On 12/11/05, Cormac Lawler <cormaggio(a)gmail.com> wrote:
On 12/11/05, Anthony DiPierro
<wikilegal(a)inbox.org> wrote:
Yes, but the harder we make it for people to start their first
article, the less inviting we are, and the less wiki we become.
I take your second point first. Being less wiki is not necessarily a
bad thing. Yes, being a wiki has taken us far, and making radical
changes to our processes without thinking about it first is not a good
idea. But we're not wiki just for the sake of being wiki. (In fact,
we've already moved quite far from the original wiki principles, to
the point where Sunir Shah, one of the early proponents of wikis,
claims that Wikipedia is not a wiki.)
Your first point is that by making things harder we are less inviting.
I think this is a more reasonable concern, but it still needs to be
kept in balance. The fact is that typing in what source you happened
to use usually takes about 5 seconds. On the other hand, someone who
is reviewing the article you created would probably have to take at
least a minute to find a source, and that assumes a good source can be
found with a simple google search.
Like you, I too have created articles without including any
references. But if I knew that chances were high my article was going
to be deleted if I did so, I would have gladly spent the few seconds
to list my source. Do you really think the extra few seconds is going
to discourage a user from continuing to contribute?

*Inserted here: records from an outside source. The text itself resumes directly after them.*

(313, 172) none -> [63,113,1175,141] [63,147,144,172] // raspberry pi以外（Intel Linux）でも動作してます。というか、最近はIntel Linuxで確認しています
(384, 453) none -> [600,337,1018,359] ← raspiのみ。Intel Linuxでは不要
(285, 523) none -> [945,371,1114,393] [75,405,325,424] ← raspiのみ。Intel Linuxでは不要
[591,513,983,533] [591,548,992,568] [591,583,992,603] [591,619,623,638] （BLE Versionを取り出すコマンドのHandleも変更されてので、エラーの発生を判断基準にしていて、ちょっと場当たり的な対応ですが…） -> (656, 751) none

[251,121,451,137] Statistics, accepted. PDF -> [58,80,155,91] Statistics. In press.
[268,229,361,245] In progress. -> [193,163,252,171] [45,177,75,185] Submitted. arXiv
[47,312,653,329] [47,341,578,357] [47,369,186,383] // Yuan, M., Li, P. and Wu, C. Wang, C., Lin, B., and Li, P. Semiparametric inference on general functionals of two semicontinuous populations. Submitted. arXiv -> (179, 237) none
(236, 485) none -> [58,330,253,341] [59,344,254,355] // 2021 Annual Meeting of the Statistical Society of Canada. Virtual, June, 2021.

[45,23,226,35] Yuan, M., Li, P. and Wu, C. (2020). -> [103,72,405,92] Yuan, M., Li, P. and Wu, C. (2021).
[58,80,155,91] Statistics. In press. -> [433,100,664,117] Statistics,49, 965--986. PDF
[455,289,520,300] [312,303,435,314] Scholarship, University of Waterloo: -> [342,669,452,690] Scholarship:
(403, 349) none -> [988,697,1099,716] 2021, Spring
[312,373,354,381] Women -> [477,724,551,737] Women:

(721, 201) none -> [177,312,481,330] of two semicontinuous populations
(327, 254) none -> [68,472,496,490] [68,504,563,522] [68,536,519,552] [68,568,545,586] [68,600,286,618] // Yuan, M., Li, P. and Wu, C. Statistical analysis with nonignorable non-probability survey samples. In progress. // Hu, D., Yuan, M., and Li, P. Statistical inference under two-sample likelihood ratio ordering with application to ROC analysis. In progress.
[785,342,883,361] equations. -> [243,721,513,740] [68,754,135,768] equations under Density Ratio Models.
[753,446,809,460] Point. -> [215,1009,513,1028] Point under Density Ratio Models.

Regardless of the recent proposals that temper growth
of Wikipedia, we
*are* still a wiki, with the (I hope) wiki philosophy that most things
will generally tend to improve in the long run.
That things will improve in the long run is a given. The question is
what do we want in the mean time.
Just to repeat the
point that we should *encourage* people to do good work, not force
them.
We're not forcing people to do good work. We're just deleting stuff
which someone added without taking a few extra moments to follow the
rules. It's the same as what happens when someone adds an image
without a source.
Add {{unreferenced}}, don't speedy delete.
There's a learning
curve to wiki editing and encyclopedia writing.
Cormac
I'd be fine with just adding {{unreferenced}} if {{unreferenced}}
included a statement that the article will be deleted if no source is
added within 24 hours. Is that an adequete compromise?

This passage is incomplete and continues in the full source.